After the victory against Sassuolo, Milan’s management announced that they made a move that few saw coming: they pulled the plug on Ralf Rangnick.
Aside from being responsible for reinvigorating the
age-old debate about whether foreign coaches can succeed in Italy, Rangnick is a man who’s pursuit eventually led to the removal of Zvonimir Boban, with Paolo Maldini looking an odds-
on bet to head in the same direction.
The instability created was seemingly justified on the basis that Rangnick was “the one” – a character with the charisma, profile and ideas to align with Elliott’s vision for the club. He was meant to be the missing piece of the puzzle, and the man to spearhead Milan’s return to football’s elite.

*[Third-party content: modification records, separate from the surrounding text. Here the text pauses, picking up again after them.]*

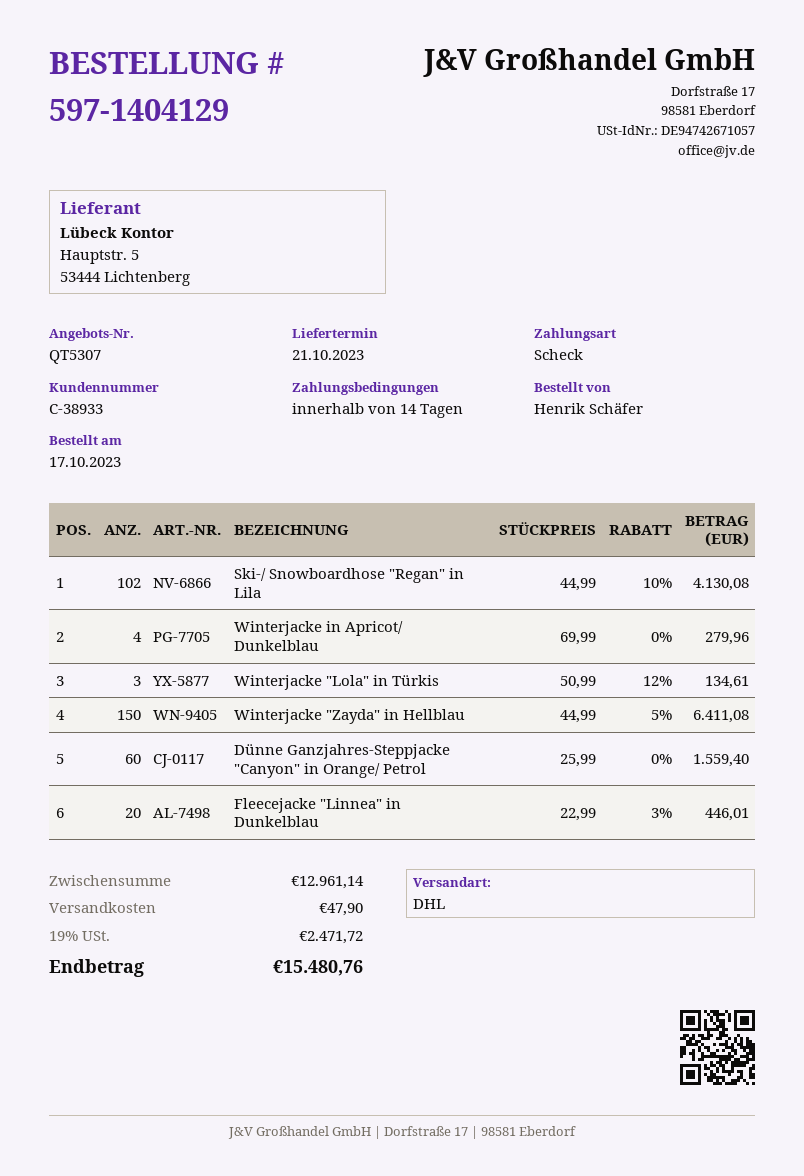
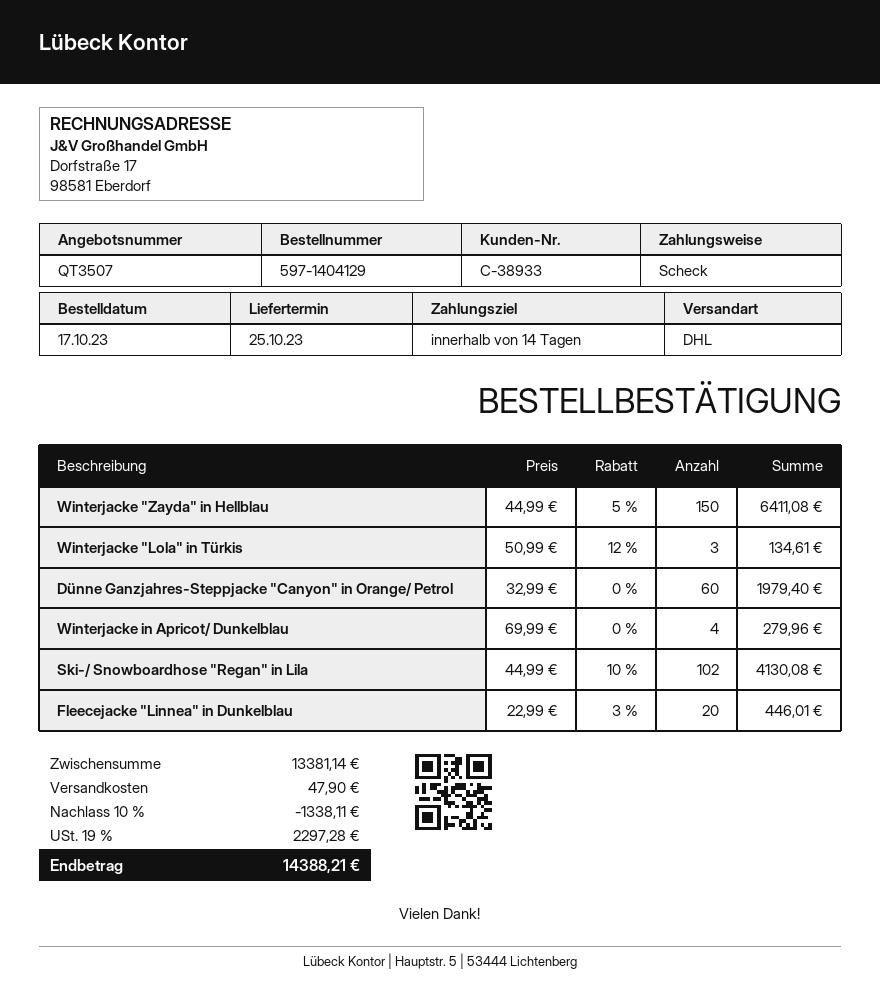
quote number: QT5307 -> QT3507
delivery date: 2023-10-21 -> 2023-10-25
Dünne Ganzjahres-Steppjacke "Canyon" in Orange/ Petrol: 60 x 25.99 = 1559.40 -> 60 x 32.99 = 1979.40
subtotal: 12961.14 -> 13381.14
discount: none -> 10% = 1338.11
tax: 19% = 2471.72 -> 19% = 2297.28
total: 15480.76 -> 14388.21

If you had said back in October that come July all this would be abandoned for Pioli, most fans would have laughed. After all, Pioli was largely considered an underwhelming appointment.
This is a manager who despite some success was ultimately kicked out of the door at Inter and Lazio, not to mention Fiorentina and Bologna. The term “normal” is often
used in Italy to describe players and managers who are consistently productive, without capturing the imagination.
It’s one that would tend to surface in a discussion of Pioli’s
position in the hierarchy of Serie A coaches. Most fans expected a serious, professional and tactically astute coach but not one that would make them dream of better times, or be the man to take the club forward.
Fast forward nine months and Pioli has fared better than even his biggest plaudits would have imagined, making the side better by almost every area imaginable.
Milan are solid defensively and have a clear tactical identity. They in great shape physically and press well. The football has been quicker, more compact and energetic – something we thought we
would have to wait for Rangnick to see.
The Rossoneri finally have more than one way to break down
an opponent, be it by stretching the play through Theo down the left or by overloading central areas in the attacking third.
Pioli has also overseen huge growth in new signings such as Theo, Bennacer and Rebic. Perhaps more impressively, he has revitalised previously underperforming players – Kessie and Calhanoglu being the main beneficiaries. Others such as Leao, Paqueta and Saelemaekers have been starting to show signs of life as well.
Ultimately, Elliott’s hands were forced. Was it really worth throwing away all of Pioli’s progress to take a gamble on a man who, if you agree with Fabio Capello, ‘did interesting,
unimportant things in Germany’? After the Giampaolo blunder 12 months ago, maybe Rangnick was just too big a risk.
In any case, Pioli should be given enormous credit for being the first coach in years to convince the club to prioritise continuity – a decision that should reap benefits next season.